_Try it_:
Below are records to return verbatim; the pictures are to be dropped.

_Change detection data_:

<<<<

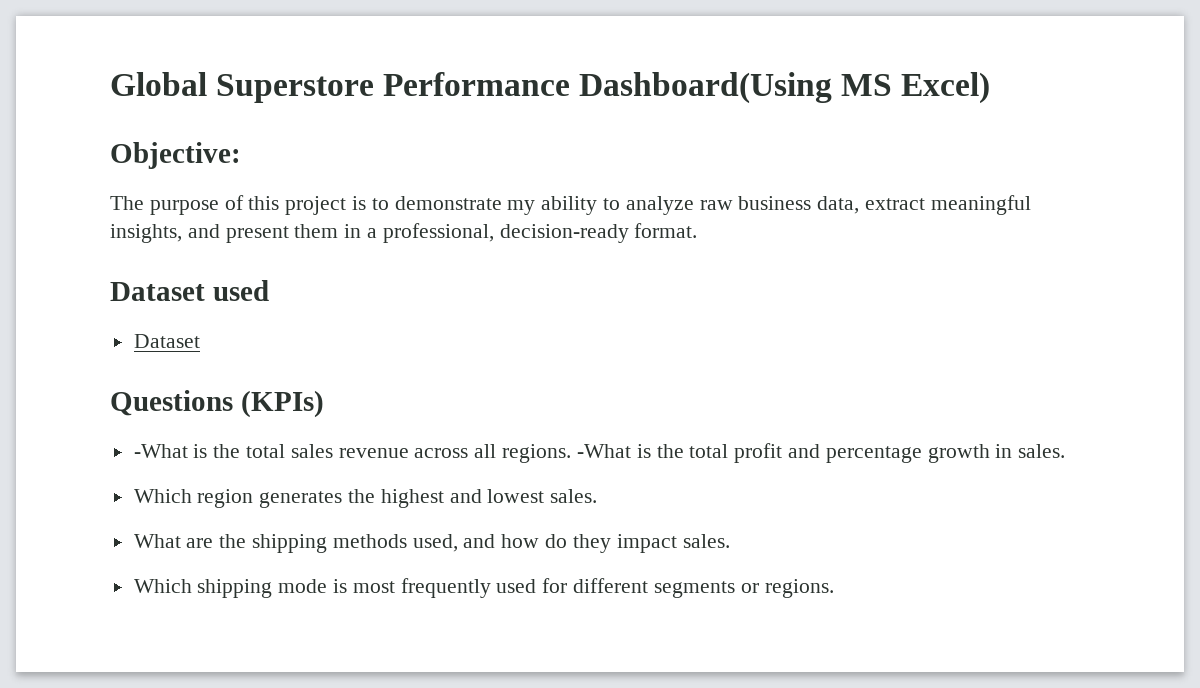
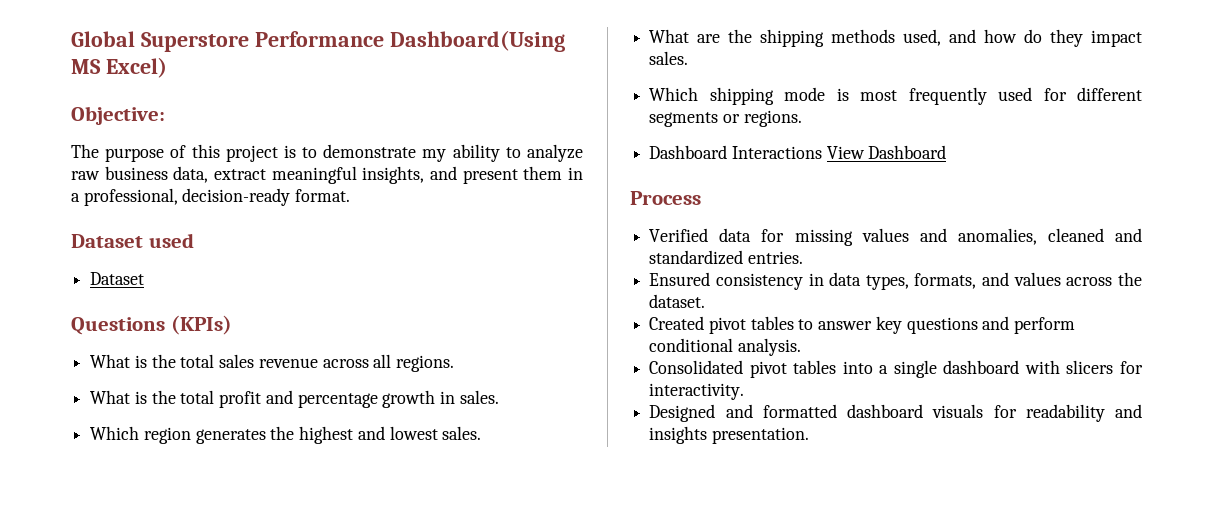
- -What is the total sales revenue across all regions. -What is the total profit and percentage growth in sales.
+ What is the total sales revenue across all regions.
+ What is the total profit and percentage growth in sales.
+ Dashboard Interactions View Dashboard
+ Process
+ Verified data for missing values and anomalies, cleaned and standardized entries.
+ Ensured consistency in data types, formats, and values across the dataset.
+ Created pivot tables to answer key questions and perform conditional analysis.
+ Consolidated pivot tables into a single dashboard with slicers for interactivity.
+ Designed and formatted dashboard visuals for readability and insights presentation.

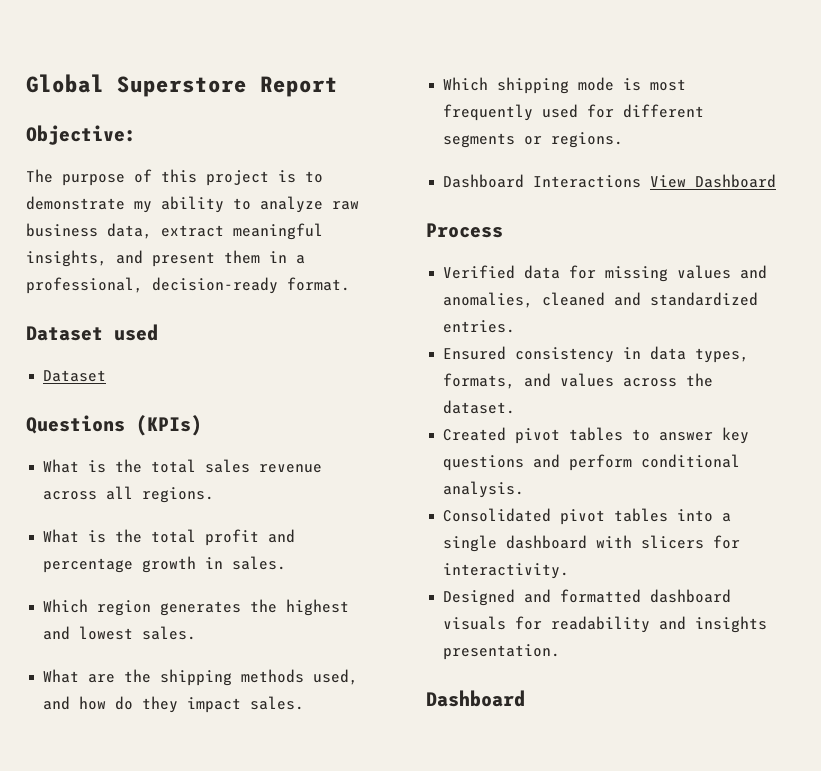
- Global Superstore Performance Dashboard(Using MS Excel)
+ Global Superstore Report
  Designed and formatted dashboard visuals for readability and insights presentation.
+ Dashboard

>>>>

_Result below_:
- -What is the total sales revenue across all regions. -What is the total profit and percentage growth in sales.
+ What is the total sales revenue across all regions.
+ What is the total profit and percentage growth in sales.
+ Dashboard Interactions View Dashboard
+ Process
+ Verified data for missing values and anomalies, cleaned and standardized entries.
+ Ensured consistency in data types, formats, and values across the dataset.
+ Created pivot tables to answer key questions and perform conditional analysis.
+ Consolidated pivot tables into a single dashboard with slicers for interactivity.
+ Designed and formatted dashboard visuals for readability and insights presentation.

- Global Superstore Performance Dashboard(Using MS Excel)
+ Global Superstore Report
  Designed and formatted dashboard visuals for readability and insights presentation.
+ Dashboard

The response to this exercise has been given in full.